Reformation or tradition?
  • 24th Feb 2017

Are Civil Partnerships the future for opposite-sex couples as an alternative to marriage? Some heterosexual couples certainly hope so.

Rebecca Steinfield and Charles Kiedan are one such couple. The couple do not want to get married – but the Court of Appeal have refused to overturn a ruling that they do not meet the legal requirement to enter into a Civil Partnership: they are not the same sex.

Civil Partnerships for same sex couples have been possible since 5 December 2005. Since March 2014 such couples also have the option to marry.  They have a choice whereas opposite sex couples do not.

It is the intention of Steinfield and Kiedan to appeal to the Supreme Court. Marriage and Civil Partnership are virtually indistinguishable in the protections offered to each institution by the law. So why would a same-sex couple choose to enter into a Civil Partnership as opposed to a marriage?

Choice appears to be an important component. The Judges at the Court of Appeal said the Government need to look again at Civil Partnerships more holistically and the Government needs time to do so. Furthermore, the Judges commented that the couple’s human rights may have been breached; straight couples are potentially being discriminated against.

But, is the couple’s application a way to get cohabitees the same rights as married couples? As the law currently stands, couples who live together without getting married, do not have the same legal protection as married couples on the breakdown of a relationship or on death. Civil Partnerships do not have the same formalities as entering into a marriage so if a couple simply do not want to be married – this may be a way to align the stark difference in the law in relation to married couples and cohabiting couples. It will be interesting to see if and how the law is reformed in this area.

You may also have seen another case hitting the headlines last week. The Court of Appeal heard an appeal brought by Mrs Owens in an attempt to overturn a decision to refuse her a divorce from her husband.

Mr and Mrs Owens have been married for 39 years.

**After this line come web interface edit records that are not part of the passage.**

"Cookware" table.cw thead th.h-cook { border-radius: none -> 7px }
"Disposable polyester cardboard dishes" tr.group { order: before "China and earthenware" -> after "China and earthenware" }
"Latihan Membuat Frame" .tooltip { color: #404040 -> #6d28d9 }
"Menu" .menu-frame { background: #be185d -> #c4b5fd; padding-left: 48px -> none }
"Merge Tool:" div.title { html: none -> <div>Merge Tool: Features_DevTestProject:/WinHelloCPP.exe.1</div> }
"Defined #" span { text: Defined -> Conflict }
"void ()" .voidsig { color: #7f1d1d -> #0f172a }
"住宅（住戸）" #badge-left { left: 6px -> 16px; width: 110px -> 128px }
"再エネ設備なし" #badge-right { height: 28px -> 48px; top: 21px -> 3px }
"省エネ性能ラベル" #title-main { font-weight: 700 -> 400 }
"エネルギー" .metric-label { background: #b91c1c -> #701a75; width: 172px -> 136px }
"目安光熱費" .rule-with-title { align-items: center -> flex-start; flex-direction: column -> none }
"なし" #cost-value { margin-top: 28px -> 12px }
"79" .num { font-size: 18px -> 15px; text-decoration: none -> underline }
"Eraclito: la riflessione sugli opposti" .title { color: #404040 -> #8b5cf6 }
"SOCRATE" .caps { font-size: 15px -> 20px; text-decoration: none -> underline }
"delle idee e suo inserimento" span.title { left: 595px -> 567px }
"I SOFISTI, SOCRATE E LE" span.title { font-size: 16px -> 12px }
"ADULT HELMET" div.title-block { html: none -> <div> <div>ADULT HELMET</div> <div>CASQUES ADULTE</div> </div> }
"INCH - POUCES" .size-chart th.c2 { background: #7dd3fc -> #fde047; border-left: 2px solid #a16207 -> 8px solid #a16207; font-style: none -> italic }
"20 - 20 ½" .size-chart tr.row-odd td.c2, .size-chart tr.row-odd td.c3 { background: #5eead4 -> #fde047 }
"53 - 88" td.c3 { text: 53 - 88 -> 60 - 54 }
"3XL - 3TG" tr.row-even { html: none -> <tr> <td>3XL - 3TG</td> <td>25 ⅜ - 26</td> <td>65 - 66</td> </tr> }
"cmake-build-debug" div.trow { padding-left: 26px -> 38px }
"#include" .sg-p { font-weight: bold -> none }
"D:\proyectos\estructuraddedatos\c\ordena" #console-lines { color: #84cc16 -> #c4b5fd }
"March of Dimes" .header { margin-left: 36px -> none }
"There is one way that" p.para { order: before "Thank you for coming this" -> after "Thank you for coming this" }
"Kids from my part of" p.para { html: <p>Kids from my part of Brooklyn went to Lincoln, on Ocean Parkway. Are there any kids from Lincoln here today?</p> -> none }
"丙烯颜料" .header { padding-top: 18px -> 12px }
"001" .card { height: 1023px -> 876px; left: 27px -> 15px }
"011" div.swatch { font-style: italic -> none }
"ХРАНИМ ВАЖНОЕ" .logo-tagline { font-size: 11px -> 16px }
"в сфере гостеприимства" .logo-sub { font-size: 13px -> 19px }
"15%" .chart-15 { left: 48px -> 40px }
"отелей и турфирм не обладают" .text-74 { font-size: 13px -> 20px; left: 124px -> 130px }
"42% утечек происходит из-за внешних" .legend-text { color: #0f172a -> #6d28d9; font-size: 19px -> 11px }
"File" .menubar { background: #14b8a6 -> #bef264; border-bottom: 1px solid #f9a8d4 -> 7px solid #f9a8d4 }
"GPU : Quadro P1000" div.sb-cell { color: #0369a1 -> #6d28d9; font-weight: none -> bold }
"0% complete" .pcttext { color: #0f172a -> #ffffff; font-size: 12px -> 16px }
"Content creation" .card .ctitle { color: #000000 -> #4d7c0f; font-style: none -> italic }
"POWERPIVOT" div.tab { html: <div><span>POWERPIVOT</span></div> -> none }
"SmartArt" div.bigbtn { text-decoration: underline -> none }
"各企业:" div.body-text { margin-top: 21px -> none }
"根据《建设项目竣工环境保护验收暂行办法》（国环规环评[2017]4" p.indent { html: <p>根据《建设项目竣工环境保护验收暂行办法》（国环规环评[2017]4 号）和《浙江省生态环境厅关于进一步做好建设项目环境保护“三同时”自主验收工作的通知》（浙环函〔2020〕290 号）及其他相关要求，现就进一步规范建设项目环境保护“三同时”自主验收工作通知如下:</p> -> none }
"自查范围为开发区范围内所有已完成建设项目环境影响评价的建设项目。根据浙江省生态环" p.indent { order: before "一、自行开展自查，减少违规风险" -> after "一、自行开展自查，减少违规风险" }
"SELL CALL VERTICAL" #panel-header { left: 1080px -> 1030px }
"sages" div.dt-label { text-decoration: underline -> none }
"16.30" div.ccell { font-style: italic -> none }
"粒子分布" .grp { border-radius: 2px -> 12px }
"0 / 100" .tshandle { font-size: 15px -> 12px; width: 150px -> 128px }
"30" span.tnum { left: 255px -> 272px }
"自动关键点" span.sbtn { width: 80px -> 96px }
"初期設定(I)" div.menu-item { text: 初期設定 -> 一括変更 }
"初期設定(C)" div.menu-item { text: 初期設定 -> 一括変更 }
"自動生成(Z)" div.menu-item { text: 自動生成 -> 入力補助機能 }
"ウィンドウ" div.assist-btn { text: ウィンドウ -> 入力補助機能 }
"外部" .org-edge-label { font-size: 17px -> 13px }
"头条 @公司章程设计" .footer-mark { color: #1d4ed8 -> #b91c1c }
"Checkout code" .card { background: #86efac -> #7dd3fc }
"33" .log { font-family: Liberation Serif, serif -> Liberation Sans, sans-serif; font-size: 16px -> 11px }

Mrs Owens petitioned on the basis that the marriage had irretrievably broken down as a result of Mr Owens’ unreasonable behaviour. The Judge had refused to allow her divorce on the basis that being unhappy and discontent are not facts which prove irretrievable breakdown of a marriage. Mr Owens does not want out of the marriage and is fighting to ensure that the couple stay married.

This case may seem ridiculous to some. There have been calls for the law to change to allow for a ‘no fault divorce’ – where one spouse can petition without proving fault of the other spouse.  So far, those calls have not been answered. As a family solicitor, I often see clients who simply say that they want a divorce and surely that is enough? Unfortunately, it is not.

We are awaiting the Court of Appeal judgement in the Owens case.  What will they decide?  Just a few days ago the Government confirmed to the House of Lords that they have no plans to reform divorce law and no plans for a ‘no fault divorce’, despite a recent poll suggesting that 69% of people support a ‘no fault divorce.’

It will be interesting to see which laws will be reformed and which will not and how that will impact people’s lives in modern day society.